◆ What you have to do: Reproduce the opening lines of the records exactly, please, stopping after the line that contains "(184, 374) none".

•••

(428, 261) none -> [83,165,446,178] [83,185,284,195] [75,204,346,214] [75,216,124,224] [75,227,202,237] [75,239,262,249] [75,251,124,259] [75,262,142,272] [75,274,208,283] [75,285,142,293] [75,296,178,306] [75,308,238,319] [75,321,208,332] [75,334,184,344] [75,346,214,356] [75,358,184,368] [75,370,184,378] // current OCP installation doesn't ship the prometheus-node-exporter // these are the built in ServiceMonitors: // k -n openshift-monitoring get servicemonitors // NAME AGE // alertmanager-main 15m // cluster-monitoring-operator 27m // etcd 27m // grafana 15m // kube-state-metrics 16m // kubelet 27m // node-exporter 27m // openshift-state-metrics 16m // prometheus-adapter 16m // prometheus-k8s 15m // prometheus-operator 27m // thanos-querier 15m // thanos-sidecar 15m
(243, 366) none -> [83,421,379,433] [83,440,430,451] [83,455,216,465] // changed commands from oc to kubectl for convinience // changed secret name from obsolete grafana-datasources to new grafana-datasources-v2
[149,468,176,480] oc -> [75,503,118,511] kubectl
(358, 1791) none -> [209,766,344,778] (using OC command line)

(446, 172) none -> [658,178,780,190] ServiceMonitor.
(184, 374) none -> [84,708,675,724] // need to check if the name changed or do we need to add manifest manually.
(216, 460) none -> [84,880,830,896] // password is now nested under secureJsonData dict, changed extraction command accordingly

•••

◆ Answer to this task:
(428, 261) none -> [83,165,446,178] [83,185,284,195] [75,204,346,214] [75,216,124,224] [75,227,202,237] [75,239,262,249] [75,251,124,259] [75,262,142,272] [75,274,208,283] [75,285,142,293] [75,296,178,306] [75,308,238,319] [75,321,208,332] [75,334,184,344] [75,346,214,356] [75,358,184,368] [75,370,184,378] // current OCP installation doesn't ship the prometheus-node-exporter // these are the built in ServiceMonitors: // k -n openshift-monitoring get servicemonitors // NAME AGE // alertmanager-main 15m // cluster-monitoring-operator 27m // etcd 27m // grafana 15m // kube-state-metrics 16m // kubelet 27m // node-exporter 27m // openshift-state-metrics 16m // prometheus-adapter 16m // prometheus-k8s 15m // prometheus-operator 27m // thanos-querier 15m // thanos-sidecar 15m
(243, 366) none -> [83,421,379,433] [83,440,430,451] [83,455,216,465] // changed commands from oc to kubectl for convinience // changed secret name from obsolete grafana-datasources to new grafana-datasources-v2
[149,468,176,480] oc -> [75,503,118,511] kubectl
(358, 1791) none -> [209,766,344,778] (using OC command line)

(446, 172) none -> [658,178,780,190] ServiceMonitor.
(184, 374) none -> [84,708,675,724] // need to check if the name changed or do we need to add manifest manually.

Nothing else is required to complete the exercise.